The following information is rather old and only really applies if you are running a really old kernel. It will be a rare circumstance indeed if you have to deal with what is described in this section; I only still include it because the current pvrusb2 driver should in theory still work with kernels this old (though honestly I haven't tested anything this old in quite a long time).
The architecture of the pvrusb2 driver (and for that matter all V4L drivers) is that "the" driver doesn't actually do all of the work. Most chip-level operations are instead handled by an ensemble of common chip-level drivers - the exact modules needed will depend on which chips are in your device. The pvrusb2 driver performs in the role of the "conductor" within that ensemble, sending commands to those attached chip-level drivers as needed to accomplish whatever overall task is being executed at a given moment. (And the chip-level drivers in turn work back through the pvrusb2 driver to communicate with the controlled hardware in the device.) This scheme works because many different TV tuner / capture devices happen to use a lot of common chips. All that the "conductor" driver has to do is ensure that the various chip-level drivers work in concert correctly to operate the device.
Unfortunately, working with common modules like that means that it's another boundary where compatibility / breakage can occur. In an ideal world, all the chip-level drivers you will ever need will already be present and perfect. But in the V4L world, things constantly change, and that may require you to update / replace a few of those modules before your hardware is going to work...

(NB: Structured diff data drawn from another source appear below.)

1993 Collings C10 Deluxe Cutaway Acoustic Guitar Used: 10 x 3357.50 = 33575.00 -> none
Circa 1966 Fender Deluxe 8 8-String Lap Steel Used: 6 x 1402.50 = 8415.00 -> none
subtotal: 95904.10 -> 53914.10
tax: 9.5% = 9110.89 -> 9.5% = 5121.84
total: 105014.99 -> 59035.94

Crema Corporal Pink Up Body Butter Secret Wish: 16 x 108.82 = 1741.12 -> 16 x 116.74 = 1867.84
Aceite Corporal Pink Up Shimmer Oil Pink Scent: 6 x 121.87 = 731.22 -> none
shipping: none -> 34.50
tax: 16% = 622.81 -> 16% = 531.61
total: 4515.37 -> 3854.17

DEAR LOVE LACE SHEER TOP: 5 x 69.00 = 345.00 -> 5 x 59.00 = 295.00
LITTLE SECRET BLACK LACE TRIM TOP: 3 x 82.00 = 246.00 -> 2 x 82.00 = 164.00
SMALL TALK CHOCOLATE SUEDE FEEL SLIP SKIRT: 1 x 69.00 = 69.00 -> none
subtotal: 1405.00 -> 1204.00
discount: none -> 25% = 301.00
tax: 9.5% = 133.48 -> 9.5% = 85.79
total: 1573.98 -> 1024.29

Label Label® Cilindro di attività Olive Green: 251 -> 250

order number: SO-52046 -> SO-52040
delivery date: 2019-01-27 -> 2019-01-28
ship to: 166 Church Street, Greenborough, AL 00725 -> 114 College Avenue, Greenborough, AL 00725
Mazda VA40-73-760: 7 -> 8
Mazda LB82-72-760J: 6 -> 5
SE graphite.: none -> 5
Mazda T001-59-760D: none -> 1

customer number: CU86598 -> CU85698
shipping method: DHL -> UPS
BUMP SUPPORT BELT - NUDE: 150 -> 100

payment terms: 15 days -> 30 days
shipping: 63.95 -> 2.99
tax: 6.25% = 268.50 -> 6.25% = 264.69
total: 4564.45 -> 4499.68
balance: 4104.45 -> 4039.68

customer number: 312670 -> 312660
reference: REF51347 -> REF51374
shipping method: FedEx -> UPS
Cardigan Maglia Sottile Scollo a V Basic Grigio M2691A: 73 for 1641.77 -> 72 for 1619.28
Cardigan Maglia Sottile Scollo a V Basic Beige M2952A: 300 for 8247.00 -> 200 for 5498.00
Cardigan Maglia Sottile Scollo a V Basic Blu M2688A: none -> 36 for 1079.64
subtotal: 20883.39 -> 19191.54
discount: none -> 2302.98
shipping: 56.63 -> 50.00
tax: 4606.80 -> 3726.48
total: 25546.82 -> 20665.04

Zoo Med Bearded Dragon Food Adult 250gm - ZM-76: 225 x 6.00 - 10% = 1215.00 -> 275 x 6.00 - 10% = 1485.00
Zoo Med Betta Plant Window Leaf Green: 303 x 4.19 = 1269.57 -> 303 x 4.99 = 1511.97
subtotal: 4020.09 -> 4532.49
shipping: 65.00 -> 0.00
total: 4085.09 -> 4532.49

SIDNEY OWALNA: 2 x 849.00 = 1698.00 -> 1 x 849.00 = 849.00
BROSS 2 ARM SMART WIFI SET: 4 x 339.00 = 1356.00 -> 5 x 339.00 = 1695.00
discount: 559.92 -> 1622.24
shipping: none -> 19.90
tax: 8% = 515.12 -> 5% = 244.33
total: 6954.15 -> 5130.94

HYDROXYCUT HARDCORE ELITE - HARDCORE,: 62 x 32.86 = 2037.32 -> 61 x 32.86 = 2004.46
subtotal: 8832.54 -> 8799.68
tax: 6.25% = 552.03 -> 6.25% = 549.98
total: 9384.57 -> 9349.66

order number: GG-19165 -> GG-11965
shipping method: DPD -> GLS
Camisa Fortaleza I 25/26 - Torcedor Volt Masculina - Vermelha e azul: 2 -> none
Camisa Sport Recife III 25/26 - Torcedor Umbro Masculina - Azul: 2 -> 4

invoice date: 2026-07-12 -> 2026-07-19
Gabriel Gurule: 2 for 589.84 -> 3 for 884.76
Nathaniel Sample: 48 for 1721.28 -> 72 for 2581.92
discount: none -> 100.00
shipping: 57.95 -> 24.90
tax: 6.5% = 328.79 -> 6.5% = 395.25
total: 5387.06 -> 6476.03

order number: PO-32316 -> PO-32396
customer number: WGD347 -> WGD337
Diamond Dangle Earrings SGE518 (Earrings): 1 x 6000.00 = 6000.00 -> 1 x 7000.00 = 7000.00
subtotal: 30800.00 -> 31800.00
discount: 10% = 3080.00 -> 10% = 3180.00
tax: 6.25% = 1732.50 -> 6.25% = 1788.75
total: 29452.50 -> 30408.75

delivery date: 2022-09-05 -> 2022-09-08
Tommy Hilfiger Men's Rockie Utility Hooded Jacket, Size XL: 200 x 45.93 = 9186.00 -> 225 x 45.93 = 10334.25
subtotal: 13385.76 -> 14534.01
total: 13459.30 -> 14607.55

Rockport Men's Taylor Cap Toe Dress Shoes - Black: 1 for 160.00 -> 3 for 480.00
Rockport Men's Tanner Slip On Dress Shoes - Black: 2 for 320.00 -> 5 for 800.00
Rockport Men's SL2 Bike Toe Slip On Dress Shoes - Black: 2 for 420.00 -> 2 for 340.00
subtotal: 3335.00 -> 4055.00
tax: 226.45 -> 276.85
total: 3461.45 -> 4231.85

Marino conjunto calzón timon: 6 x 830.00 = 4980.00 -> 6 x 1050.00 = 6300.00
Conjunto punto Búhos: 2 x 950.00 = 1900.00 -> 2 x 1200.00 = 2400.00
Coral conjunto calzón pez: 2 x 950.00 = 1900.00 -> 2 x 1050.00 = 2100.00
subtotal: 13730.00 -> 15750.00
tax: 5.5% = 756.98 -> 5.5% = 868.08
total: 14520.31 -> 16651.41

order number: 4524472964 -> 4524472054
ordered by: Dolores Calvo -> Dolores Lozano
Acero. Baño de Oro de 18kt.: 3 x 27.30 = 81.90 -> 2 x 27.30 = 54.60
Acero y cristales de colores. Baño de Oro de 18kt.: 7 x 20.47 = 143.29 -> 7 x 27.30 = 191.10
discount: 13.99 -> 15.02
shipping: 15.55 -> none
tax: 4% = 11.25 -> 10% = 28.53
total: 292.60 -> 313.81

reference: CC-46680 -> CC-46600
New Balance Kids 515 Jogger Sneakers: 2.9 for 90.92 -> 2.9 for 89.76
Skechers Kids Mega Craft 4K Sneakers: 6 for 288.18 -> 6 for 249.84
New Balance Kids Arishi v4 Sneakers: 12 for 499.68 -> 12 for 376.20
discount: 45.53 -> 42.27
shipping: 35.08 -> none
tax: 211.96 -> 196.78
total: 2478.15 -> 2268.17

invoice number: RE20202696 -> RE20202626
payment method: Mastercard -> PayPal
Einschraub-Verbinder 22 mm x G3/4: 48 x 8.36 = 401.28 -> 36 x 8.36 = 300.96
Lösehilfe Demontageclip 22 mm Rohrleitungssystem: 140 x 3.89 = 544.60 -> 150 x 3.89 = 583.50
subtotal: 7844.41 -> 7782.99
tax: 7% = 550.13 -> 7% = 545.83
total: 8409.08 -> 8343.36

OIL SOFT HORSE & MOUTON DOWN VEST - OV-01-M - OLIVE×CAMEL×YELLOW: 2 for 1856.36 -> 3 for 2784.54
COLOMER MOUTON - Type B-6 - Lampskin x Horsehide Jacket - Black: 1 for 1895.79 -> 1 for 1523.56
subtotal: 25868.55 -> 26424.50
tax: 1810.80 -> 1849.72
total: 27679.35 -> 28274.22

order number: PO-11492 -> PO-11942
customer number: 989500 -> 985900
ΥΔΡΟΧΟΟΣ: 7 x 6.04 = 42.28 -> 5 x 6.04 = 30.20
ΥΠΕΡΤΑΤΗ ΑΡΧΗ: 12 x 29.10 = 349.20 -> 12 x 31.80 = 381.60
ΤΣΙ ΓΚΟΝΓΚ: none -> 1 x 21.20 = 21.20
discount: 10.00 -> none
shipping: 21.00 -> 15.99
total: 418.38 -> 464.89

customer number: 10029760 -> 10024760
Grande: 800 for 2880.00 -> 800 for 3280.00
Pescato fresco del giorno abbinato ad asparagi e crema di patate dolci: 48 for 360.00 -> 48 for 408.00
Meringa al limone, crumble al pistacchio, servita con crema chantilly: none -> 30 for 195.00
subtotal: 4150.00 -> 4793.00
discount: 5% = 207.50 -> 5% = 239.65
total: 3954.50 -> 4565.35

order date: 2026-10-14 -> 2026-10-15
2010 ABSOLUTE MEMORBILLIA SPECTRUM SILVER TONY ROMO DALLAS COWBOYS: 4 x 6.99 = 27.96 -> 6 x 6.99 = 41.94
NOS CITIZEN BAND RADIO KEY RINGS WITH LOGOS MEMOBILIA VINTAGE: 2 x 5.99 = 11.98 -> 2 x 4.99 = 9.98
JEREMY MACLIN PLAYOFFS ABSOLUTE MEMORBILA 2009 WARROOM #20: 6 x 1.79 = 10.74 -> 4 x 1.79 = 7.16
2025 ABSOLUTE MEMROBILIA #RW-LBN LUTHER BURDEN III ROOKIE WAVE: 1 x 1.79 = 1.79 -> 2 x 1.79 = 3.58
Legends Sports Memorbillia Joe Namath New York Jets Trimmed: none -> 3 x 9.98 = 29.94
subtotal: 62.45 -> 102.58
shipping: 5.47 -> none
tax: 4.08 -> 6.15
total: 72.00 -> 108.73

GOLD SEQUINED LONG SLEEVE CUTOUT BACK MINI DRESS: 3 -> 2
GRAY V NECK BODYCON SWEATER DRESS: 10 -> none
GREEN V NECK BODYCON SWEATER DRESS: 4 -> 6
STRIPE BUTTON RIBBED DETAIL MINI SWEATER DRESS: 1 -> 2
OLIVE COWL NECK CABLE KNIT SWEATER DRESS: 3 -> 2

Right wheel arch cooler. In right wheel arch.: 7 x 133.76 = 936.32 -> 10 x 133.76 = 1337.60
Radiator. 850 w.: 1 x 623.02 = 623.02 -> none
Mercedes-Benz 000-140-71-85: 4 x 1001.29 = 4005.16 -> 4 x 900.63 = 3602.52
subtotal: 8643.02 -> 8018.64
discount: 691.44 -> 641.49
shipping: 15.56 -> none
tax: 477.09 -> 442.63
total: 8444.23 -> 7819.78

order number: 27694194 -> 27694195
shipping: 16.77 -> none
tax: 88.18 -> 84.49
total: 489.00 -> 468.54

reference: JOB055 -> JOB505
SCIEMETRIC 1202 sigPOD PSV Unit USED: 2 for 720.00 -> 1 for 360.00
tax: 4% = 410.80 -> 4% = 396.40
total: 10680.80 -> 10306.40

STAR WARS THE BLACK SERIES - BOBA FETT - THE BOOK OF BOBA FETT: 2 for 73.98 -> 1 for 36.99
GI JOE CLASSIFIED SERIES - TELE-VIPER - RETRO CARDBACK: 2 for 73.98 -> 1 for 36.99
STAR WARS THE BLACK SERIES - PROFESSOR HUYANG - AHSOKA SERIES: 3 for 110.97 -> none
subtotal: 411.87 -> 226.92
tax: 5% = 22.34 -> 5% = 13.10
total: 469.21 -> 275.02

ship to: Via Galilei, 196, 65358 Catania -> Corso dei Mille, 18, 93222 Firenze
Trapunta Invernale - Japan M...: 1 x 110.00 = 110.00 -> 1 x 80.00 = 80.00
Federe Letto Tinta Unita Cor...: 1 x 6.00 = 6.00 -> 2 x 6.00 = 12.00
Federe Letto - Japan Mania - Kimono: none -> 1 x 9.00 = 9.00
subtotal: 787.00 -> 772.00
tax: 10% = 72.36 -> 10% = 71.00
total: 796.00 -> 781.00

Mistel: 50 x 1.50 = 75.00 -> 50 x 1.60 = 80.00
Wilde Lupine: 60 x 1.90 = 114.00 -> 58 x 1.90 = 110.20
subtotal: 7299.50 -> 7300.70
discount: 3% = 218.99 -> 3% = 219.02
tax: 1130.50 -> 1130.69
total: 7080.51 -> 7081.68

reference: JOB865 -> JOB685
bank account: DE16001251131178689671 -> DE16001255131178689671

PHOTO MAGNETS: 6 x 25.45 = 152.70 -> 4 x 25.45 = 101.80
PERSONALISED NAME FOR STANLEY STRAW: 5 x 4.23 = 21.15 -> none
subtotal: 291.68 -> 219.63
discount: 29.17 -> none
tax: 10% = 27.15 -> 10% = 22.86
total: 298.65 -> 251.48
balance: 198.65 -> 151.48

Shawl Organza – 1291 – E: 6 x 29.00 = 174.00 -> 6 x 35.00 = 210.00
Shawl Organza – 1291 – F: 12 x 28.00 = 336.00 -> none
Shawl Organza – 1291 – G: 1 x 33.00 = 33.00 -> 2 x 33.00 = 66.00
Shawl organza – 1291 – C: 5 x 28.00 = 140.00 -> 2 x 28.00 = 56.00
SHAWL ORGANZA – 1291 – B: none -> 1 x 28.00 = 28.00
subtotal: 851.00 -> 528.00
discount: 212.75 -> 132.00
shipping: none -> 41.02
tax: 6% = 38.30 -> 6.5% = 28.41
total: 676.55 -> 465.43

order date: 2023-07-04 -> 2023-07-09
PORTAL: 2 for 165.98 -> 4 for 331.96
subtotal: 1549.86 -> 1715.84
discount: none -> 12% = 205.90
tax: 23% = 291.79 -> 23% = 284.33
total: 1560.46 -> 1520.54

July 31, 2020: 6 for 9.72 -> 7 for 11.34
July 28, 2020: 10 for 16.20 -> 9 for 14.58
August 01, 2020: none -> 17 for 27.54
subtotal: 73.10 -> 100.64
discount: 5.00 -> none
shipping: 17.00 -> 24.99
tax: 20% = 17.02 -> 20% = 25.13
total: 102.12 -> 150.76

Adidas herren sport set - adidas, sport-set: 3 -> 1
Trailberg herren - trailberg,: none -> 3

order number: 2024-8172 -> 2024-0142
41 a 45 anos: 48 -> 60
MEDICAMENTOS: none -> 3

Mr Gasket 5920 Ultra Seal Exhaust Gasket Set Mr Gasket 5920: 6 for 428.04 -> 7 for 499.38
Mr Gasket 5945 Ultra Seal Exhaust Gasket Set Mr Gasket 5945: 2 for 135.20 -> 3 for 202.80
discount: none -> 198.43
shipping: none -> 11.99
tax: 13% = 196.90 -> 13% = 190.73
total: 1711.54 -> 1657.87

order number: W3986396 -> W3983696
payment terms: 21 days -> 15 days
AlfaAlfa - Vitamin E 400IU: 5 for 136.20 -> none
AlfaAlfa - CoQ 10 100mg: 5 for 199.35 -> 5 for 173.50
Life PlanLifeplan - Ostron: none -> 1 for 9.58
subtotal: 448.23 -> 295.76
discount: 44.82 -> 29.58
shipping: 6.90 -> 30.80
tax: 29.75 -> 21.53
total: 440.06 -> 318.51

If you are using the standalone driver in kernel version 2.6.15 or later, then you should be able to safely ignore everything about dealing with chip-level drivers. This is because in those cases all the drivers you need will already be present and are usually mature enough not to be a problem. (Note: For Gotview hardware, 2.6.15 is probably not good enough by itself due to the cx25840 module being too different with its method for handling video/audio routing.)
On the other hand if you are compiling against a kernel older than 2.6.15, then things get a little trickier, because it wasn't until 2.6.15 when all the chip-level drivers actually made it into the kernel tree. Worse still, some of those drivers that do exist in the older kernels can be broken in various subtle ways. Basically in those cases you are faced with having to use replacement chip-level drivers. There are three ways to meet this requirement:
No kernel older than 2.6.15 includes the saa7115.ko or cx25840.ko chip-level drivers so you unavoidably need to deal with that if you want to run an old kernel. Other than that, kernels at least back to 2.6.11 include the other chip-level drivers, though sometimes in an incomplete or less than functional form.
For a complete discussion of all these chip-level driver requirements and what to do in various scenarios, see here. A better and far less painful choice however is to just run kernel 2.6.15 or later - then you won't have to worry about any of this.